Training sessions are the basis of continuing education on a dairy, not the last word. Tracking the results of training and showing those results to both employees and managers are necessary for successful training. It’s also a way to help prevent procedural drift.

Some training feedback can be almost immediate. For example, using Lactocorder graphs demonstrates the benefits of proper milking procedure. Other indicators such as tracking somatic cell count (SCC) and stillbirth or morbidity rates may be more long term. Keep in mind that a change in SCC does not necessarily indicate a drift from proper milking procedure. A more appropriate direct measure of the procedure may be parlor throughput or teat coverage of post dip.

The bottom line is employees must know where to turn for answers.
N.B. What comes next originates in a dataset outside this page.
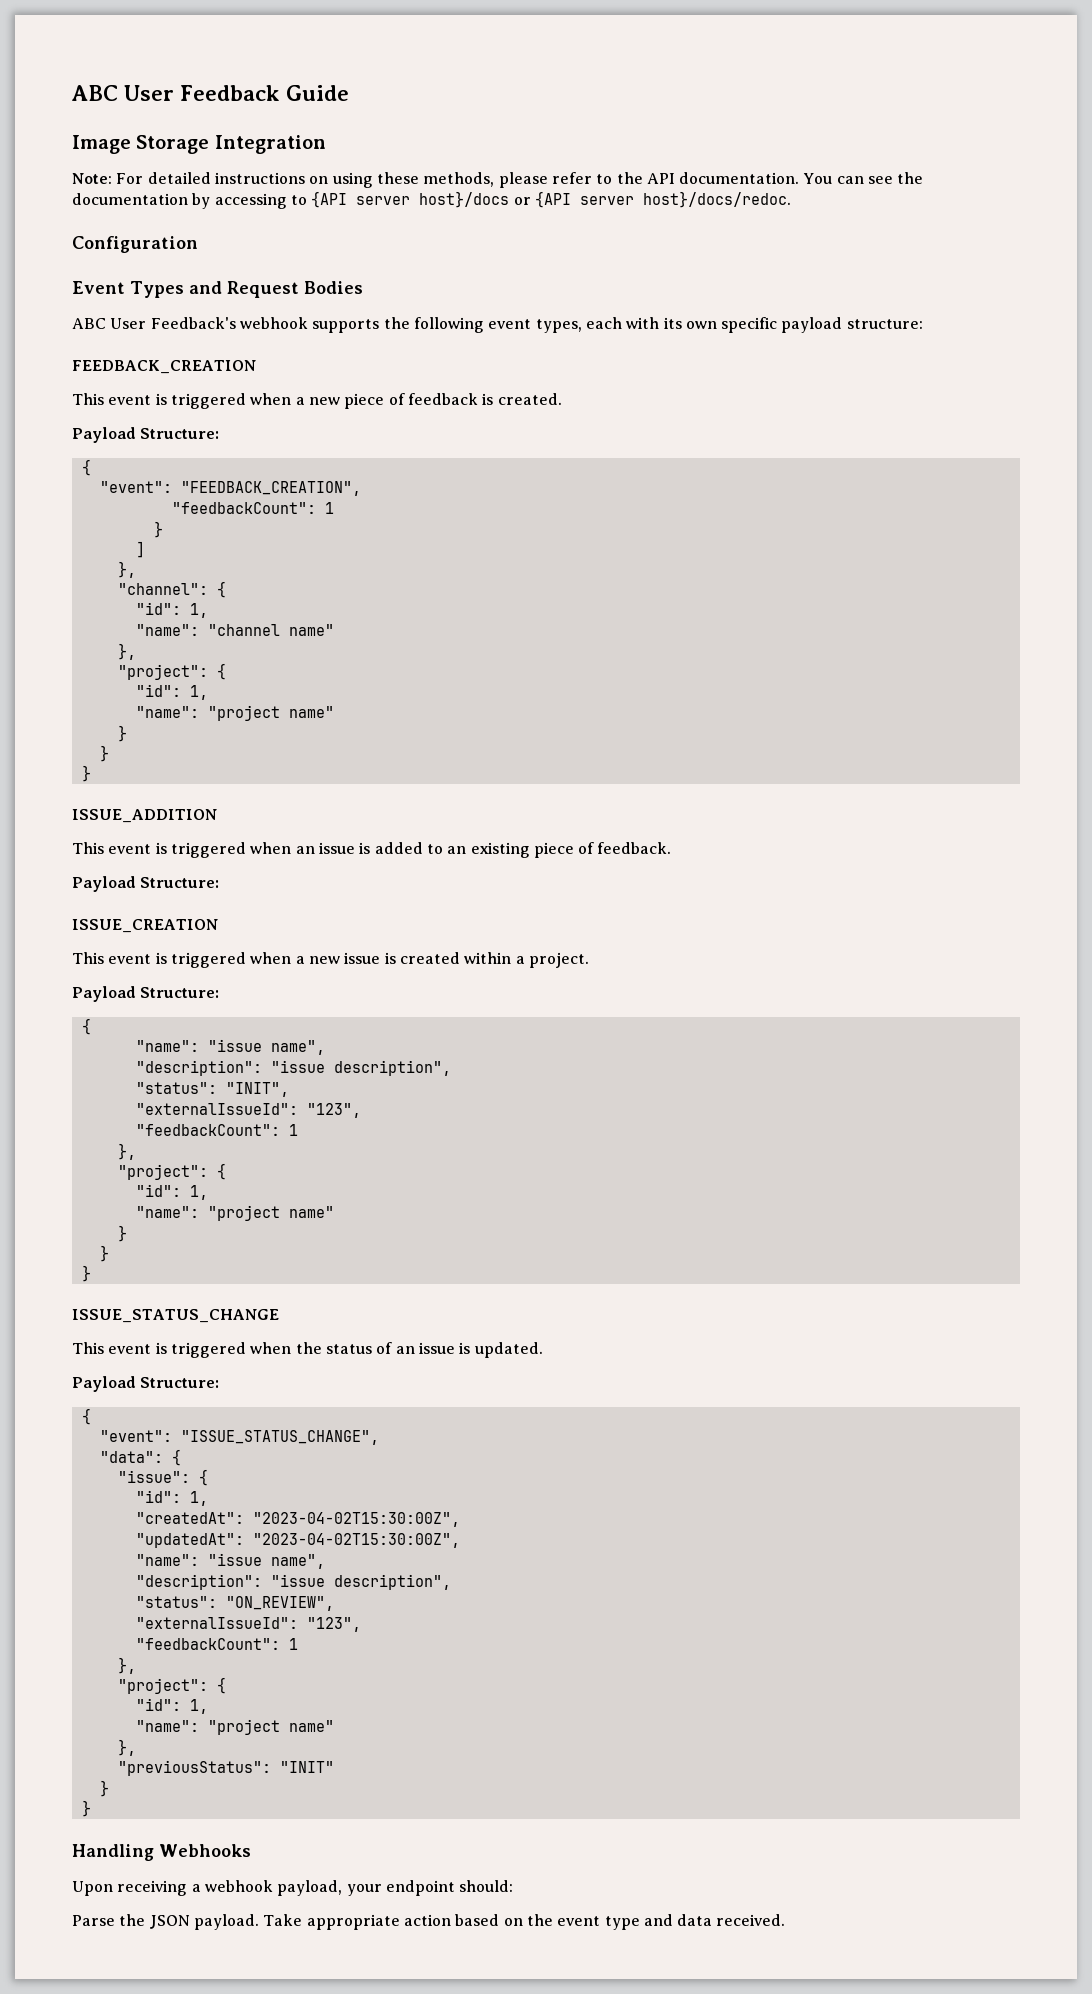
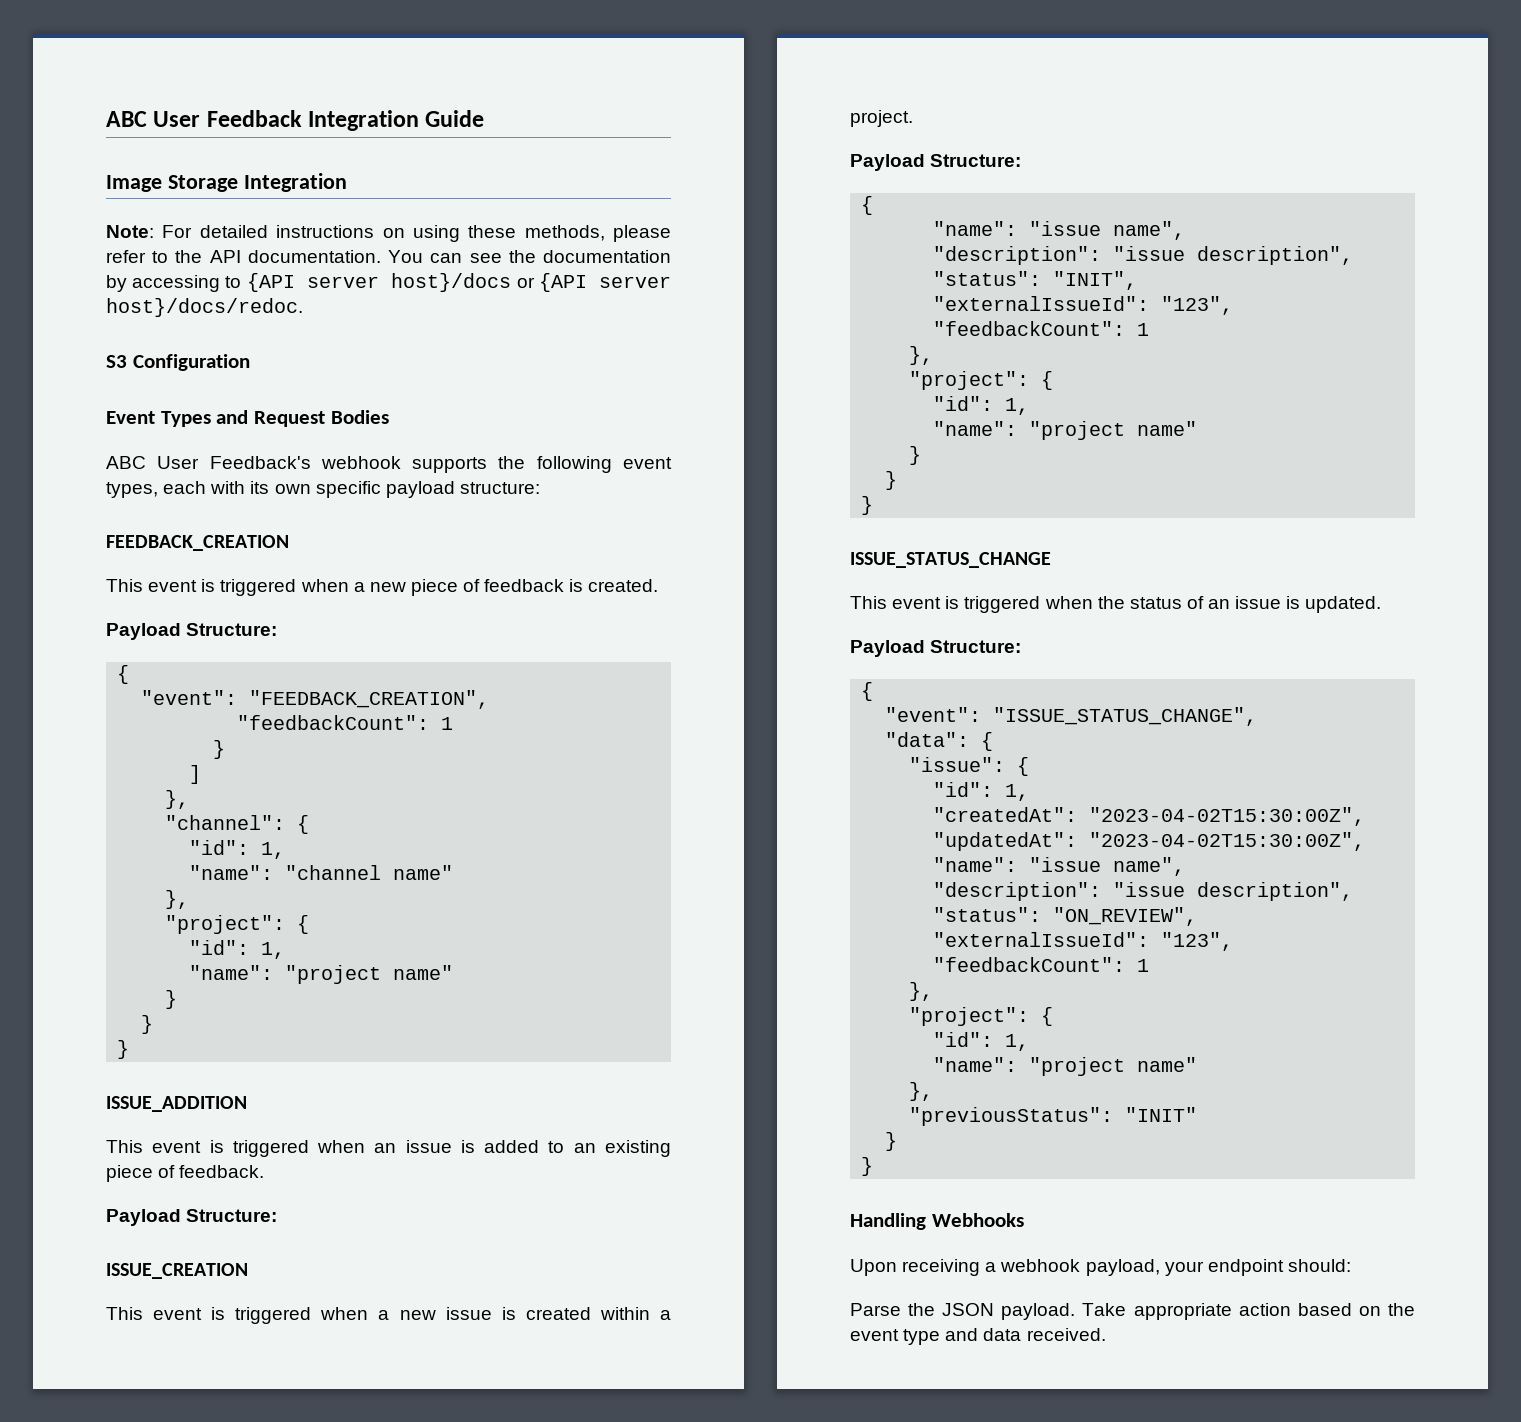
- ABC User Feedback Guide
+ ABC User Feedback Integration Guide
- Configuration
+ S3 Configuration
And they must realize that training is dynamic and ongoing. Protocols will need periodic revision based on changes within the dairy.

If you’ve successfully communicated that training isn’t retribution for wrong doing, then you must follow through with recognition of a job well done. Too often dairy managers miss this important step in the training process.

Recognition doesn’t have to be linked to financial rewards. But it must be prompt and public so peers and professionals visiting the dairy can see the accomplishments. A message board hung conspicuously at the dairy is an effective tool for public recognition.